_Change detection data:_
►
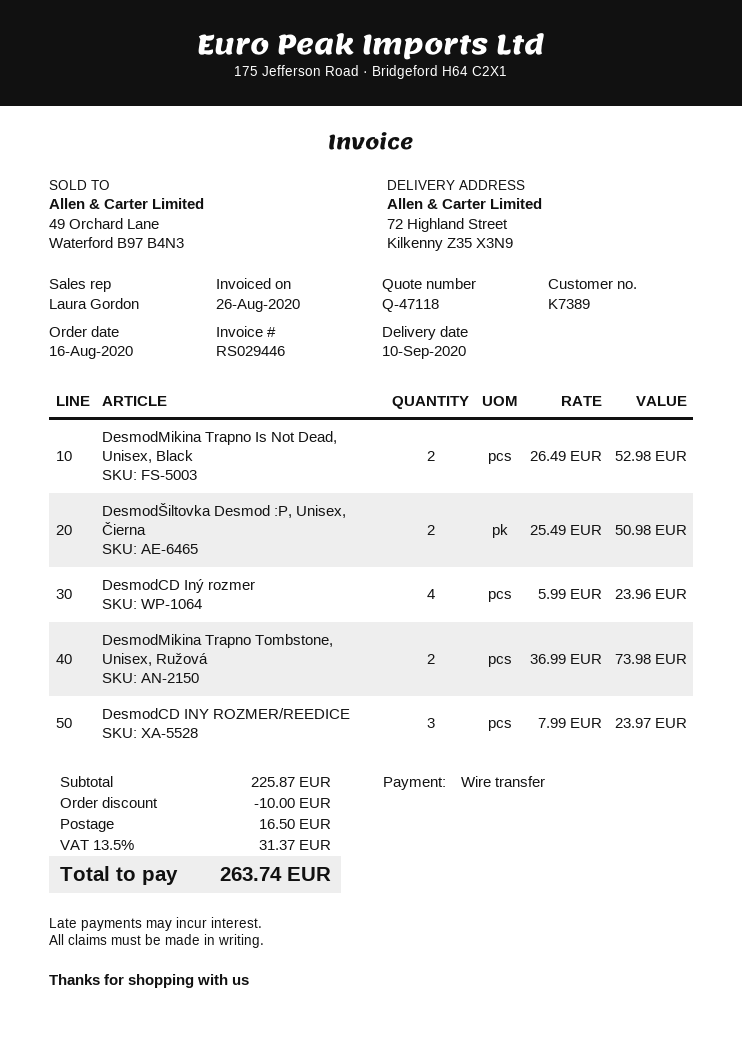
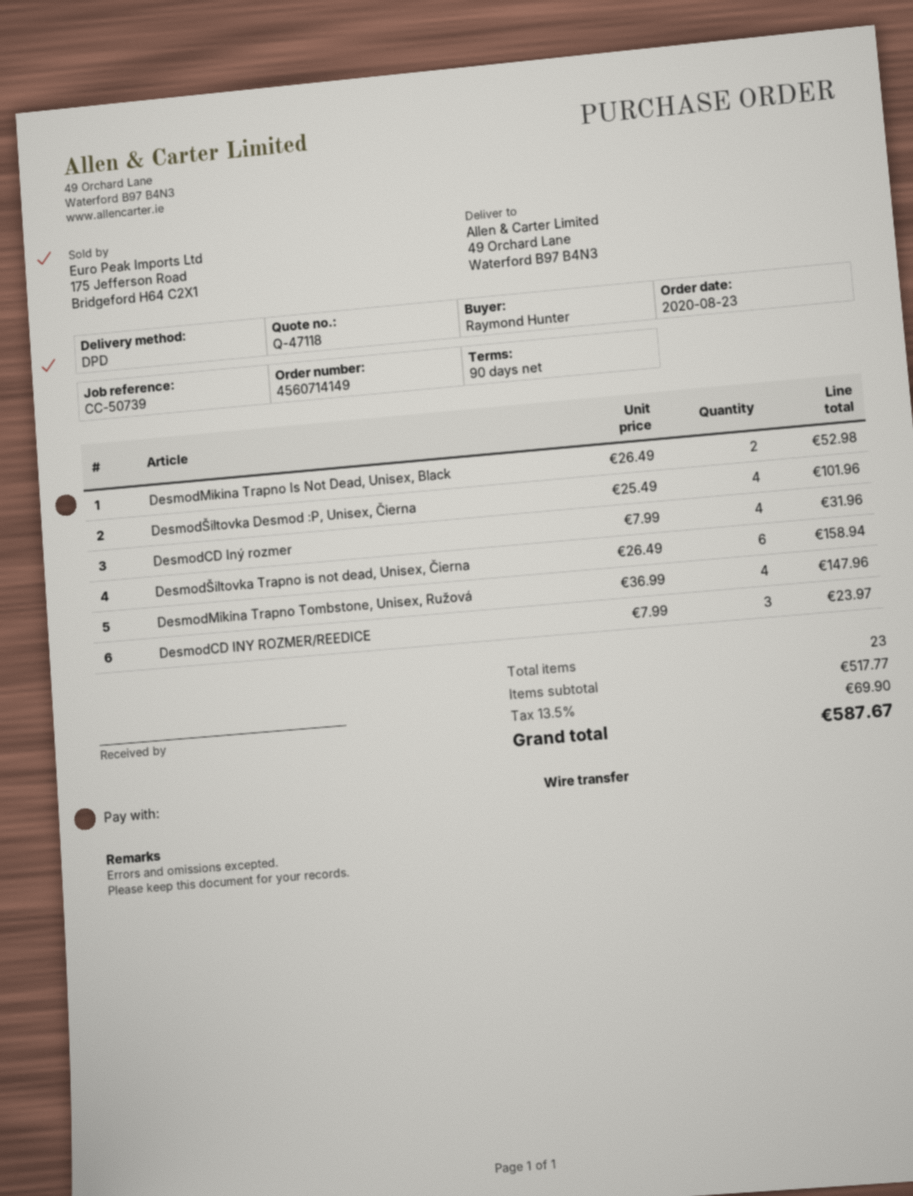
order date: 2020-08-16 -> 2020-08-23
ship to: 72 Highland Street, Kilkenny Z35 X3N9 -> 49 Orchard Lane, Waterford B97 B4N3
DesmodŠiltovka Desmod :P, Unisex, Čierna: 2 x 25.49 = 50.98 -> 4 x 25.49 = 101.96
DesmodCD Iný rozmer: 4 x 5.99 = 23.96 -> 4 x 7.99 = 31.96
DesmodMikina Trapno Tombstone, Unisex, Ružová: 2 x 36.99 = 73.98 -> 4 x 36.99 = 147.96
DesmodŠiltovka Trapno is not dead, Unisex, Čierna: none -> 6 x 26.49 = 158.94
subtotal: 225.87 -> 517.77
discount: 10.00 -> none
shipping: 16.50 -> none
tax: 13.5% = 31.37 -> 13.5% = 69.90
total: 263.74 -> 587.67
◄
►
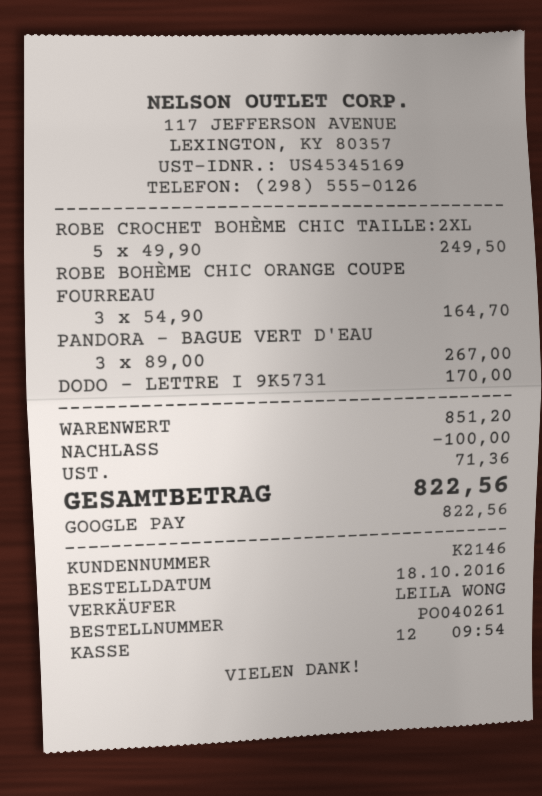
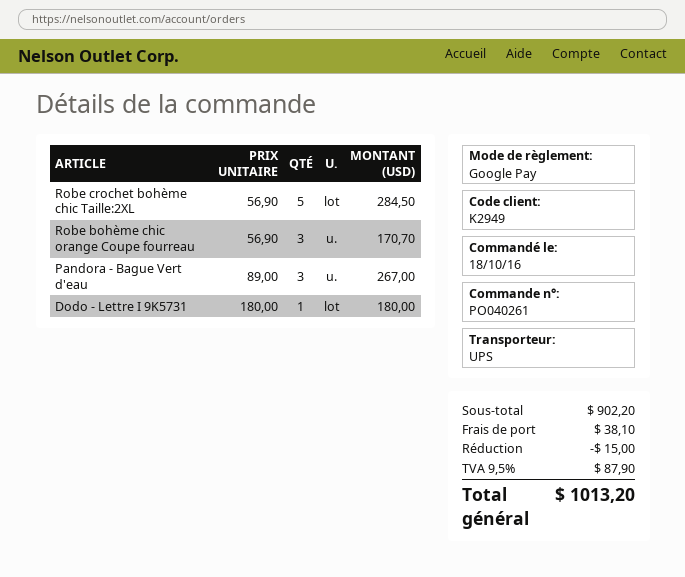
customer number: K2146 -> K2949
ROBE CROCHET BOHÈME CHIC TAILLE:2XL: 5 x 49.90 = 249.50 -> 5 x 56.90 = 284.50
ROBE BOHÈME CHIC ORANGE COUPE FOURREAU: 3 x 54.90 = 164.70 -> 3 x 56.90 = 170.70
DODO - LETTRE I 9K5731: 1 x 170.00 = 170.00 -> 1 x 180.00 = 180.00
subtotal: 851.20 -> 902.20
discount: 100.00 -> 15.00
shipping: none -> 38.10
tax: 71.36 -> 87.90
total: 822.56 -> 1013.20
◄
►
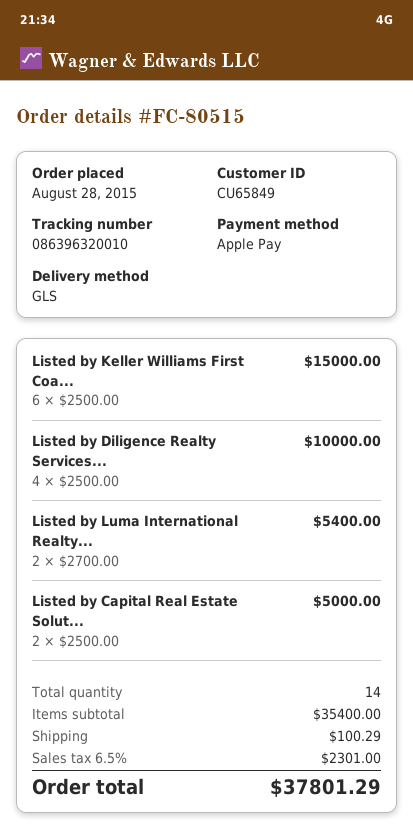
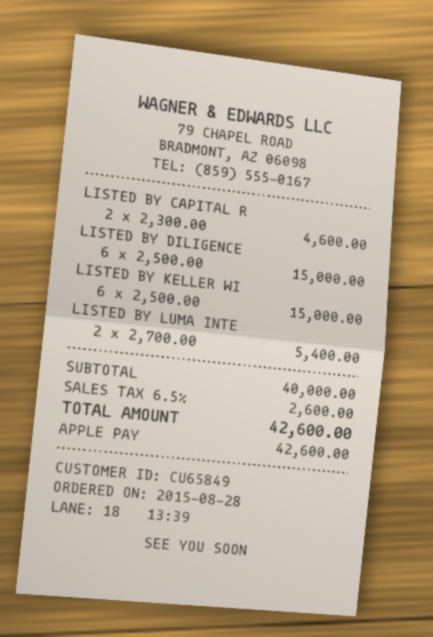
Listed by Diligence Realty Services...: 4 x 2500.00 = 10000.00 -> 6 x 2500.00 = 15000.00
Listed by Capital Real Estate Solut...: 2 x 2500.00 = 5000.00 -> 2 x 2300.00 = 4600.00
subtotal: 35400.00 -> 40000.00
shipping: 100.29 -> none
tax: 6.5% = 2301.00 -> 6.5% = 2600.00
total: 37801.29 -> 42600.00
◄
_Exercise requirements:_ Copy the entries above exactly, but only from the line holding "order date: 2020-08-16 -> 2020-08-23" through the line holding "discount: 10.00 -> none", both included.

_Output:_
order date: 2020-08-16 -> 2020-08-23
ship to: 72 Highland Street, Kilkenny Z35 X3N9 -> 49 Orchard Lane, Waterford B97 B4N3
DesmodŠiltovka Desmod :P, Unisex, Čierna: 2 x 25.49 = 50.98 -> 4 x 25.49 = 101.96
DesmodCD Iný rozmer: 4 x 5.99 = 23.96 -> 4 x 7.99 = 31.96
DesmodMikina Trapno Tombstone, Unisex, Ružová: 2 x 36.99 = 73.98 -> 4 x 36.99 = 147.96
DesmodŠiltovka Trapno is not dead, Unisex, Čierna: none -> 6 x 26.49 = 158.94
subtotal: 225.87 -> 517.77
discount: 10.00 -> none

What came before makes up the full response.